What are the implications of designing prefetchers at different cache levels?

I see a lot of papers about prefetching, some of them claim to be used at L1 level, and some claim to be used at LLC level.
Why is there such a restriction?

I know that the L1 data cache is much smaller than the LLC cache, but their data is not stored in the cache, but uses an other table structure. And their prefetchers tend to be only a few KB to tens of KB, which seems to have little effect.

If a new prefetcher is designed, what factors will affect the location of the prefetcher?

Thanks!!!

Solution

I don't have a complete answer to all the tradeoffs, but I can point out some relevant factors.

A prefetcher has to look at some sequence of requests to find patterns (e.g. L2 accesses or L2 misses), and generate requests that fill some level of cache (and usually outer levels, if they're not exclusive). i.e. you have to put it somewhere. In theory different you could have it look at L2 misses but generate prefetch loads that fill L1d, but I suspect that would tend to be worse, evicting useful data or wasting L2<->L1d bandwidth when it was fully used by a workload that misses a lot in L1d but mostly hits in L2.
(Fun fact: Intel Xeons have an option to make the L2 prefetcher fill only L3 (LLC), not L2, despite still looking at L2 requests to decide what to prefetch.

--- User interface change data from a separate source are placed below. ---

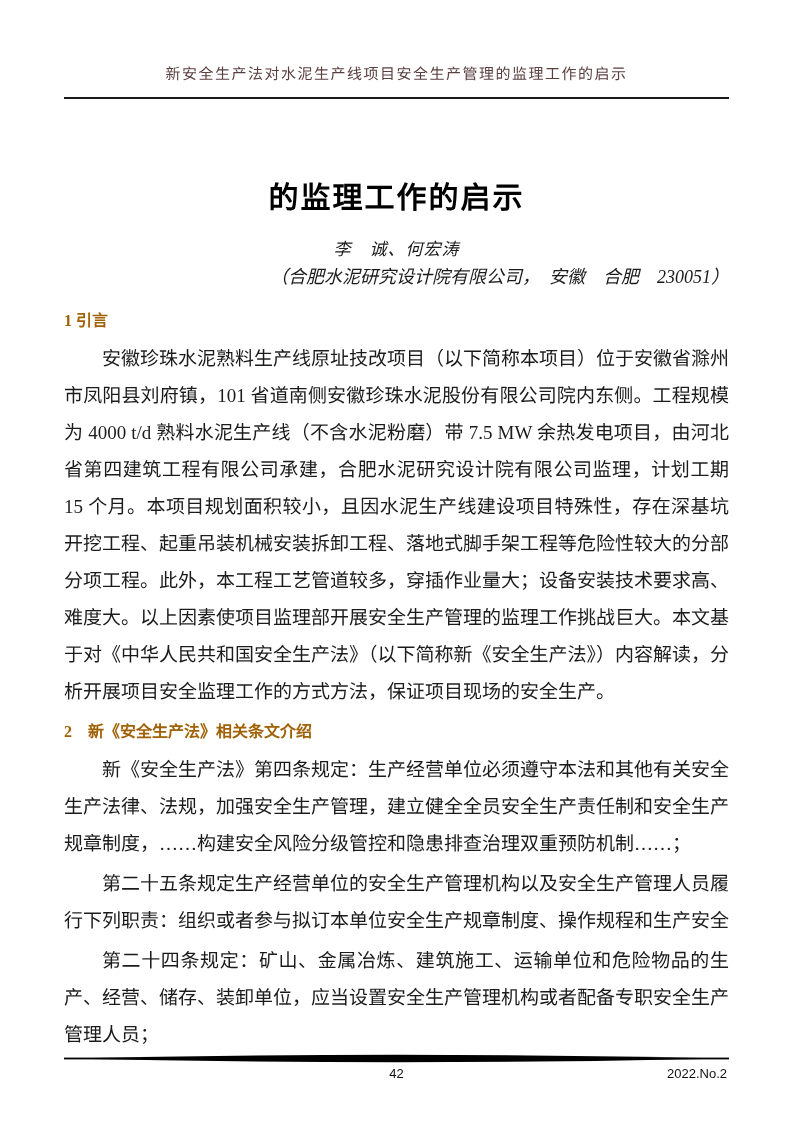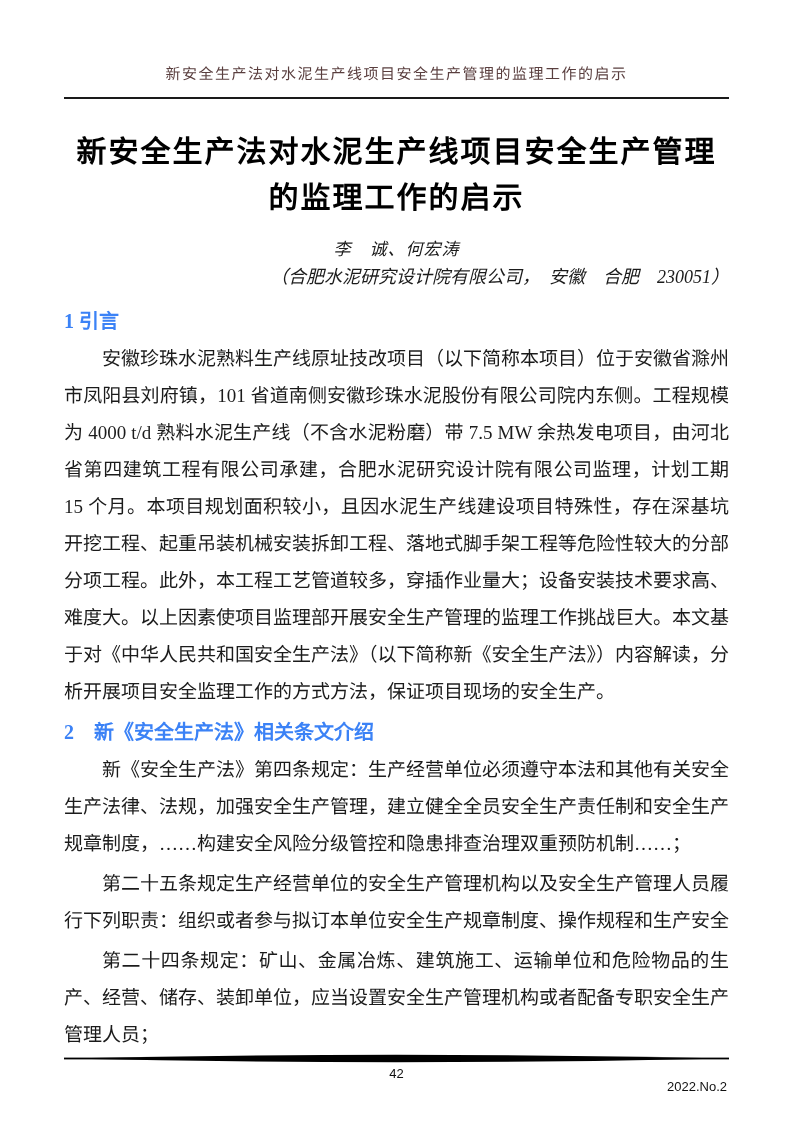"新安全生产法对水泥生产线项目安全生产管理" span { html: <span>新安全生产法对水泥生产线项目安全生产管理</span> -> none }
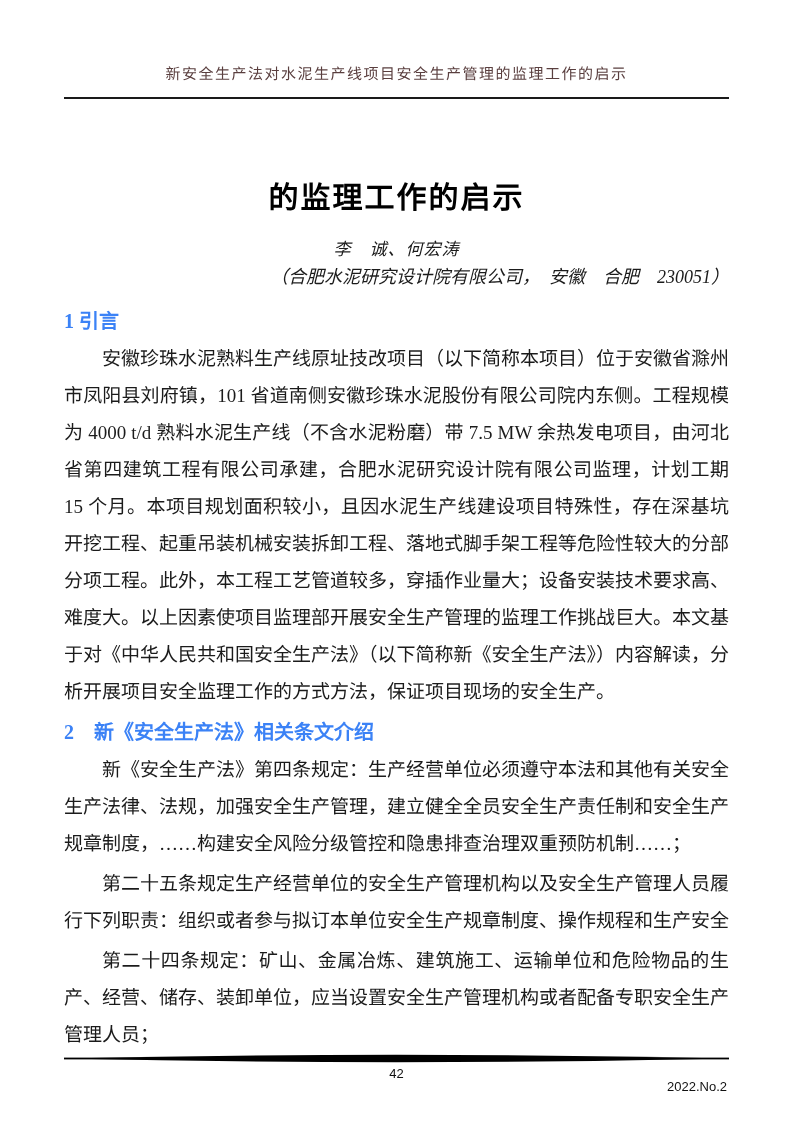"1 引言" .section-heading { color: #3b82f6 -> #a16207; font-size: 20px -> 16px }
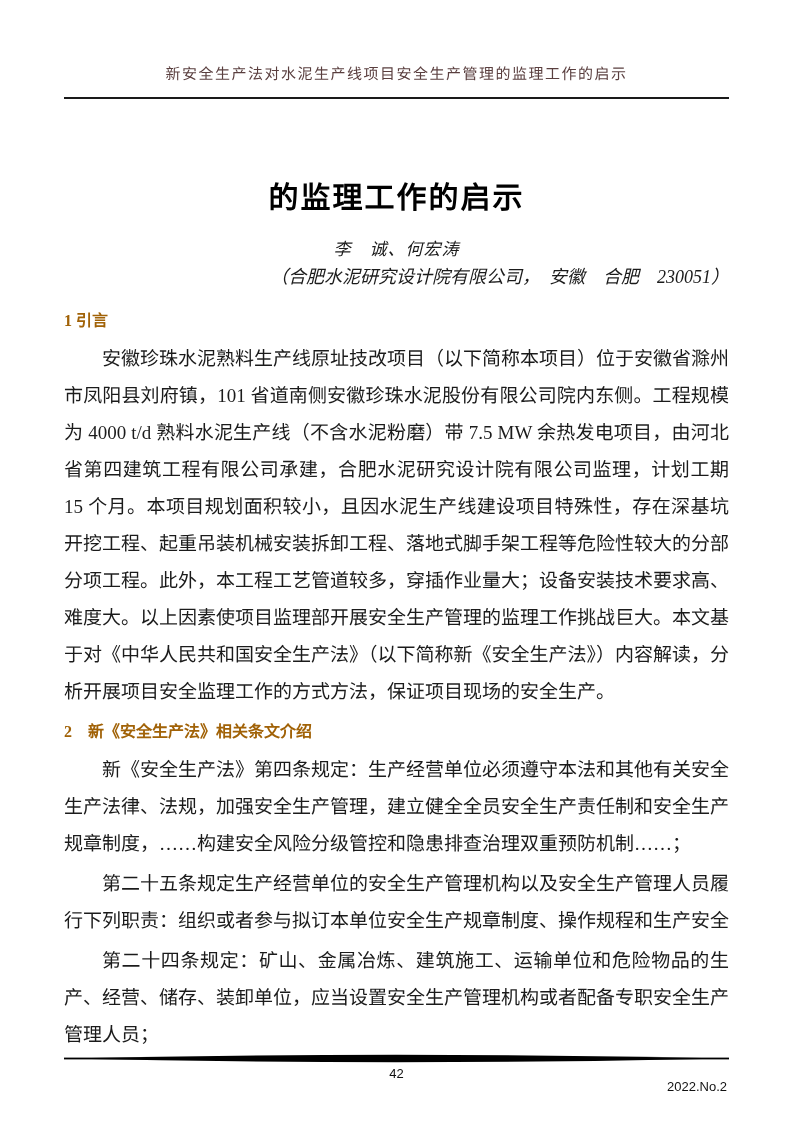"2022.No.2" .issue-number { top: 13px -> 0 }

It's normal to have multiple different prefetcher units at different levels of cache; e.g. Intel CPUs have an L2 "streamer" (sequential or strided access within 4k regions, able to track multiple streams), and a "spatial" prefetcher that likes to complete 128-byte-aligned pairs of 64B lines.

Intel CPUs also have an L1d prefetcher that's less aggressive but can see the actual load address, and the program-counter of the instruction (to detect when the same instruction loads a different address, like a loop over an array). vs. L2 only seeing requests for whole lines from the L1 caches, so a prefetcher built in to L2 can't tell the difference between a loop or accessing two members of a large struct.

L2 is larger than L1d, so L1d prefetch can more easily hurt by evicting useful data. But L2 is "close enough" on CPUs with 3 levels of cache and per-core private L2 caches: an L2 miss only has 10 to 12 cycles of latency on typical x86 microarchitectures aimed at high clock frequencies, for example. That's short enough for out-of-order exec to mostly hide, in many cases. So putting the smarter and more aggressive prefetcher in L2 gets the data close without as much risk of downsides. (Intel builds their L2 with a NINE inclusion policy wrt. L1d and L1i, so data can get evicted from L2 without leaving either L1. Which cache mapping technique is used in intel core i7 processor?)

L2 is a unified cache, so the same logic for code and data gets used. This seems somewhat reasonable, and means the prefetch logic doesn't have to get replicated for L1d and L1i. (Each of those can have their own simpler prefetchers what work well most of the time.)

In Intel CPUs, there are about 10 or 12 (Skylake) LFBs (Line Fill Buffers) between the L1d cache and L2, so L1d prefetches use up an LFB to track an incoming cache line. This competes with demand loads, and with cache-miss stores.

By contrast, the queue for requests from L2 going off-core (to L3 cache over the ring bus or mesh) has more entries, 16 if I recall correctly. It's called the "superqueue" in Intel CPUs. With increased parallelism for tracking in-flight cache-line transfers, there's more "room" for HW prefetch requests without hurting memory-level parallelism for demand loads. There might be a chicken/egg effect here, where the choice to have an L2 prefetch unit influenced the choice to have a wider superqueue. But the LFBs have to get snooped by loads (since cache-miss stores can commit to an LFB under limited conditions, as can WC stores) so having more of them would cost power for a larger CAM (content-addressable memory = hardware hash table).

Other microarchitectures may have different names for things, and might make some different choices (like only 2 levels of cache, or different inclusion policy). I chose Intel as an example because I already know the details there. (See In which condition DCU prefetcher start prefetching? for some details from Intel's optimization manual about the prefetchers that exist.)